Последующие дни начинались с его прикосновений к моим ступням. Смесь презрения и желания клокотала во мне, заставляя с нетерпением ждать начала сеанса, чтобы забыться, превратиться в амебу, безвольно растекающуюся по кушетке. Наши встречи проходили в тишине. Антенчик пытался разговорить меня пару раз, но я молчала, игнорируя даже вопросы медицинского характера, хотя отказываться от массажа не собиралась.
Два часа между лингвистическими экзерсисами и халявным массажем я посвятила изучению окружающей действительности и ее обитателей. Раньше мне как-то не удавалось разглядеть никого, кроме членов королевской семьи, и ничего, кроме банкетного зала, моей комнаты и коридора.
Я заметила, что эльфы у которых я жила, хоть и считались светлыми, но далеко не все имели светлые волосы и светлые глаза. Большинство осветляли волосы, а затем окрашивали их в пастельные тона — розовый, голубой или другие причудливые оттенки. По-крайней мере у пары охранников я заметила характерный для высветленных волос темный пробор, другие же его не имели. Чем выше был чин или должность того или иного эльфа, тем сложнее была вышивка на его одежде, чаще серебряная или смесь серебряных и золотых нитей. Для повседневных дел ткань они выбирали практичную плотную светлую, но с каким-то орнаментом, отличавшимся от основного цвета только тоном.

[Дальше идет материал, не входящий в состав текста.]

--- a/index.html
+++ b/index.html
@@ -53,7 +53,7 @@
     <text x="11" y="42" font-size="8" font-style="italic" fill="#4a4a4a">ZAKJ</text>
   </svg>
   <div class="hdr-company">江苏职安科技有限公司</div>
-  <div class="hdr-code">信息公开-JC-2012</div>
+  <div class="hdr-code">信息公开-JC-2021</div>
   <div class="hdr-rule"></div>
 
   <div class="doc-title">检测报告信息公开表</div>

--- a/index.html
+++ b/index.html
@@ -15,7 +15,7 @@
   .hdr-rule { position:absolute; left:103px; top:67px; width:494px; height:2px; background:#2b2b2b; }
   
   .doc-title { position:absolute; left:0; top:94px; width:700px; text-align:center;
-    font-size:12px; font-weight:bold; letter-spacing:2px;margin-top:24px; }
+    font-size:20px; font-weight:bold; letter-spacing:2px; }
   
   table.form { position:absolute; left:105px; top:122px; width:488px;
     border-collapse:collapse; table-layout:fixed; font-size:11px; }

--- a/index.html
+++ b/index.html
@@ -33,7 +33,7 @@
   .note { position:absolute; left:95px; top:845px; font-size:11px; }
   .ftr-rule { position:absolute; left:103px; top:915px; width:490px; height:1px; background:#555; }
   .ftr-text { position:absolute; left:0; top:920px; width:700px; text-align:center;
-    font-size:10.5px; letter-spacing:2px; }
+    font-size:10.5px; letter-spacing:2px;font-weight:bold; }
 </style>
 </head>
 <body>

Женщины здесь кутались в ткани от середины предплечья до самых пяток, позволяя себе лишь скромный вырез на груди, обычно скрытый велюром или утопающий в каскадах рюш. Их волосы, не отличавшиеся особой густотой, тем не менее ниспадали почти до пола. Служанки не имели униформы, и лишь наметанный глаз дворецкого мог отличить их от знатных гостей. Впрочем, я подметила и другое: лица эльфов казались мне почти идентичными. Конечно, я могла запомнить и выделить отдельные черты, но это было сродни попытке разобраться в героях японской драмы, когда каждый раз мучительно пытаешься понять, кто перед тобой. Я окрестила это "расовой слепотой", хотя, признаться, интернета под рукой не было, чтобы проверить, существует ли такой термин и что он означает на самом деле.
Я обнаружила крыло, где располагались королевские покои и апартаменты семьи, но туда меня не пустили. Зато я попала на кухню и в библиотеку. В последней я долго разглядывала карту, искусно выложенную мозаикой прямо на стене. Границ государств я на ней не увидела, или, скорее, не распознала — передо мной была просто карта местности с неразборчивыми названиями, написанными столь причудливым почерком, что расшифровать их не представлялось возможным.